By the way we probably don’t need ts as we infer existence of Ts indirectly in the else branch.

Next exercise is as boring as the rest of summation exercises. The jobs is greatly obscured by the syntax. Learnings from this one are none, except I am getting less and less gotchas with bash arrays.

function minavg {
  # scan, use s as threshold
  declare a=(0)
  local i s=0
  for i in "$@" ; do
    (( s+= i ))
    a+=($s)
  done

  # do not divide, work with the average multiplied by 6
  local v r
  for (( i = 2 ; i < ${#a[@]} ; i++ )) {
    (( v = (a[i] - a[i - 2]) * 3 ))
    (( v < s )) && (( s = v )) && (( r = i - 2 ))
    if (( i > 2 )) ; then
      (( v = (a[i] - a[i - 3]) * 2 ))
      (( v < s )) && (( s = v )) && (( r = i - 3 ))
    fi
  }
  echo "$r"
}

minavg 4 2 2 5 1 5 8

The triangle exercise is actually the first one making bash shine … a bit. Making an array out of an input string and sort it numerically in one line is not bad at all. Took me literally 2 minutes to solve it, especially because they’ve put O(n log n) into expected complexity. As one of my professors used to say if your math teacher asks you ‘which number’ the right answer is almost always “0”, sometimes “1”.

function triangle {
  local i v
  declare -a t r=()
  for i in "$@" ; do
    t=($( echo "$i" | tr ":" "\n" | sort -n | tr "\n" " " ))
    r+=($(( t[0] + t[1] > t[2] )))
  done
  echo "${r[@]}"
}

triangle 10:2:5 1:8:20 1:1:1

Followed up by another short exercise leveraging sort -u.
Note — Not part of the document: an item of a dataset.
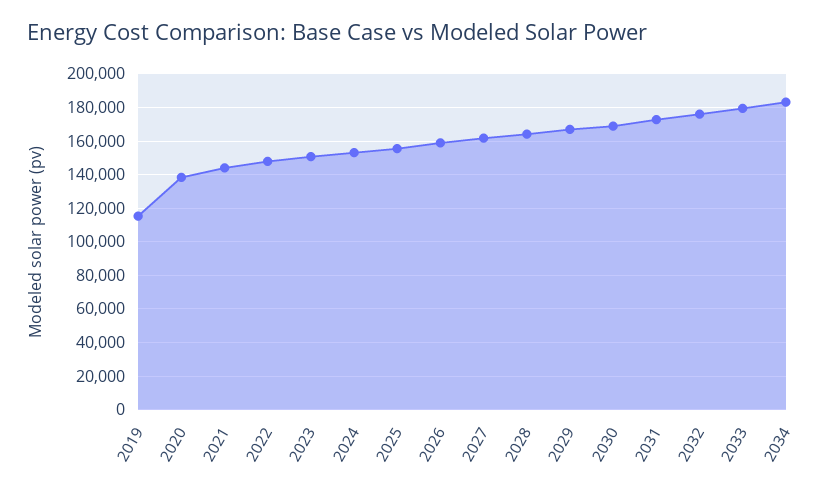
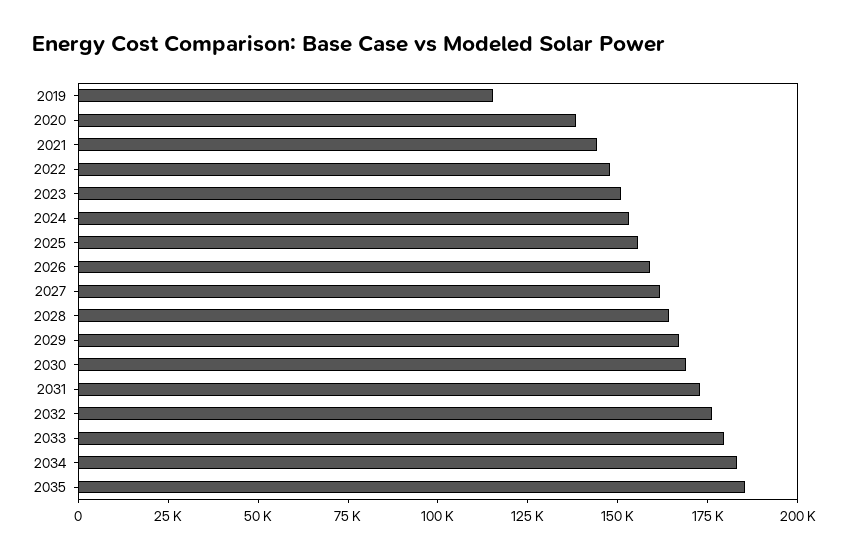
2035: none -> 185000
Nothing learned, except maybe that uniq compares adjacent lines only, so there’s no way to avoid explicit sorting.

function distcount {
  declare -a v=($( echo "$@" | tr " " "\n" | sort -u | tr "\n" " " ))
  echo "${#v[@]}"
}

distcount 2 1 1 2 3 1

And another one aiming at the same “skill”.

function maxprod {
  declare -a i=($( echo "$@" | tr " " "\n" | sort -n | tr "\n" " " ))
  local a b n=${#i[@]}
  (( a = i[0] * i[1] * i[n - 1] ))
  (( b = i[n -3] * i[n - 2] * i[n - 1] ))
  (( a > b)) && echo "$a" || echo "$b"
}

maxprod -3 1 2 -2 5 6

At this point I have to admin I don’t commit nearly as many syntactic errors as before. So let’s keep going and see where it’s gonna take me.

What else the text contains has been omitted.